Aidinoff admits her book is controversial “It is a novel about the Garden of Eden seen through the eyes of Eve, with the Serpent as the hero,” she says. But she wonders why adults have so little faith in a new generation. “Do we not have enough confidence in our children to allow them to read serious, thoughtful books, even though those books may not hue to the conventional line? Youngsters are exposed to sex and violence nearly everywhere they turn: in video games, television, movies. And yet a phalanx of censors stands ready to defend young readers against—what? Ideas? Thinking? Making up their own minds?”
The gap between opposing camps may seem expansive. But Douglas Public Library District director Jamie LaRue, who has lost only one of the 200 challenges he’s fielded, believes bridging ideologies is often a matter of thoughtful communication, not battle lines.

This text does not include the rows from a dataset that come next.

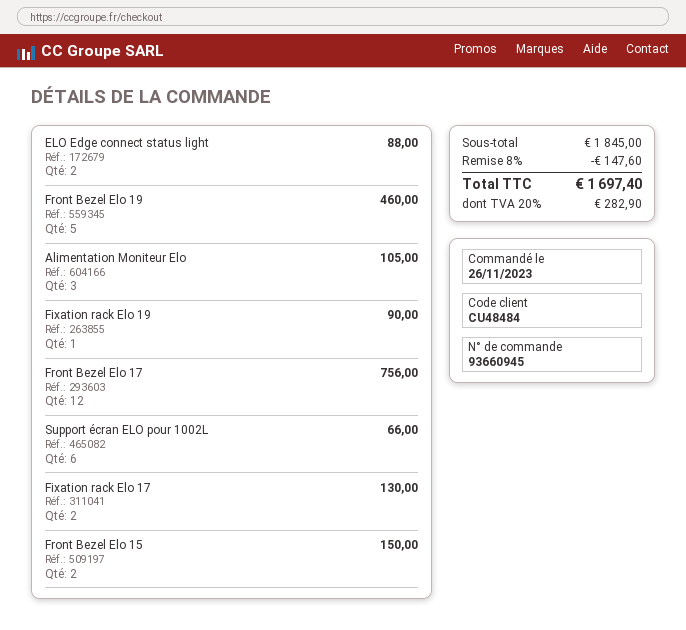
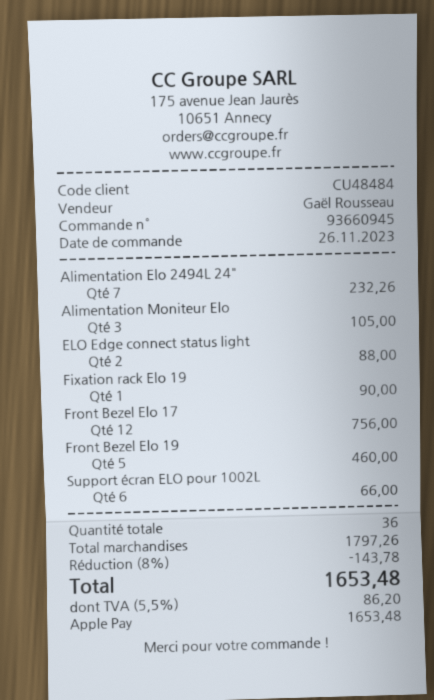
Fixation rack Elo 17: 2 for 130.00 -> none
Front Bezel Elo 15: 2 for 150.00 -> none
Alimentation Elo 2494L 24": none -> 7 for 232.26
subtotal: 1845.00 -> 1797.26
discount: 8% = 147.60 -> 8% = 143.78
tax: 20% = 282.90 -> 5.5% = 86.20
total: 1697.40 -> 1653.48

“These people are not our enemies,” LaRue says. “They are using the library. They are encouraging their children to use the library. They are paying attention to what their kids read. They are even going out of their way to talk to a public institution.”
He adopts a candid approach when a parent questions his collection. “I often ask the parents if their children will grow up to live in a real and sometimes dangerous world,” he says. “Then I ask, ‘Where do you want your child to encounter this subject for the first time – at home while he can still talk to you, or out on the street?”
By addressing the core concern, which he insists is protecting the people they love, LaRue attains the impossible – compromise.
Precisely, says author Julius Lester. “That’s what democracy is about -- choice. But the current political climate is one in which too many people seem to want to impose their beliefs in books, movies, television, and health (abortion, stem cell research) on others. And that’s not what a democracy is about.”